De nouveaux enjeux qui appelle au soulèvement d’une nouvelle conscience de classe
Les responsables de la crise du politique et de la démocratie que nous connaissons, par une privatisation de l’intérêt général, et donc de l’intérêt du plus grand nombre, via un système de domination politique, économique et militaire au service de nantis, trouve-là, en ayant créé les conditions de ce conflit, l’argument pour resserrer les boulons contre les peuples. Une situation qui fait dire au Commissaire européen au Marché intérieur, Thierry Breton, que l’Europe entrerait « dans un monde nouveau… »

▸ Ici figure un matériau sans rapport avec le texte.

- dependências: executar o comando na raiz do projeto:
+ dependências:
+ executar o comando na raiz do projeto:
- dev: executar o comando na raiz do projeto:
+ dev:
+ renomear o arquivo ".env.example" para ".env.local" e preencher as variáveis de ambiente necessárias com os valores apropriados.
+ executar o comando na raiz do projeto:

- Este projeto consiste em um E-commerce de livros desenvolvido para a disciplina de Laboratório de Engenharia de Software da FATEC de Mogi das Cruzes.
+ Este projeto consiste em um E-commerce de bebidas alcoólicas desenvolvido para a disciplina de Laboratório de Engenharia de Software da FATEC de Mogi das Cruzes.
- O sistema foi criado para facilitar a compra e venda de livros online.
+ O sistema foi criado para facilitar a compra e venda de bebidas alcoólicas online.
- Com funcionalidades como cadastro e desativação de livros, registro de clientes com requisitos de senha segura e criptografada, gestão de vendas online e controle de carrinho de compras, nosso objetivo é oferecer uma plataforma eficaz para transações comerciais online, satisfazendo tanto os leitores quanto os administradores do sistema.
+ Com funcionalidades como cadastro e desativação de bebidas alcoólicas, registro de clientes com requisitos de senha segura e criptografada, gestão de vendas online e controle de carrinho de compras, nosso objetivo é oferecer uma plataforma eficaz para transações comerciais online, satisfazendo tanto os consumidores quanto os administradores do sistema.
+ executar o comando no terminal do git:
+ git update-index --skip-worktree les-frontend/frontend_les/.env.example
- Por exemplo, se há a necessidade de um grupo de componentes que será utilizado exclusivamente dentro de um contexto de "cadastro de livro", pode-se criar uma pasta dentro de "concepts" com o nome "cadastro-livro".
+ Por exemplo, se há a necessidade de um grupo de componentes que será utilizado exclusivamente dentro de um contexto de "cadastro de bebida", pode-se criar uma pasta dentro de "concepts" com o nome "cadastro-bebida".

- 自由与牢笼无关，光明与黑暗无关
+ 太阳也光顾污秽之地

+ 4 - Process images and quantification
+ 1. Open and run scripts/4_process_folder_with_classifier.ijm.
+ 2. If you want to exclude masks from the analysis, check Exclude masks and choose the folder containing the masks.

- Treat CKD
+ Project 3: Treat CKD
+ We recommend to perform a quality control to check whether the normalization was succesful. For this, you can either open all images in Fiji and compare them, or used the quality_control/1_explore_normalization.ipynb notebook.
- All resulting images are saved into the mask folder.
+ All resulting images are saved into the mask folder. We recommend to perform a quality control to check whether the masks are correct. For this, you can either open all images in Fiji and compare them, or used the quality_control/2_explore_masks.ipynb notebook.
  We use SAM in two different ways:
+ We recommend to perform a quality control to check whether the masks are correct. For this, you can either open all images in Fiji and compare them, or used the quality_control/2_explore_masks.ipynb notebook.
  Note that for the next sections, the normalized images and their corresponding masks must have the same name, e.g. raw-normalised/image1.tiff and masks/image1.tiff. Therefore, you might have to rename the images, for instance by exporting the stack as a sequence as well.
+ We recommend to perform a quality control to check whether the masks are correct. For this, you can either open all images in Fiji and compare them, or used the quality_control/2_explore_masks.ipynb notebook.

C’est sans doute ici une analyse à pousser plus loin dans le sens d’une nouvelle conscience de classe des enjeux du monde, qui se rebattent à travers ce conflit armé, révélant les camps et les idéologies, les projets à l’œuvre. Tout humanité vivable, enviable, juste, ne peut s’envisager que par la rupture avec cette logique ultralibérale qui pousse au pire par sa démesure, son mépris des nations et des peuples.
1 : -Les Cahiers d’histoire (Revue d’histoire critique) 86 | 2002 Démocratie, pouvoirs et propagande en France au XXe siècle. DOSSIER : Guerre du Golfe et télévision : un mariage stratégique. Guylain Chevrier https://journals.openedition.org/chrhc/1708
-Jules CHARVET, Silent Storm, ouvrage d’art, à partir de photos de la Guerre du Golfe, et du texte ci-dessus du dossier des Cahiers d’histoire.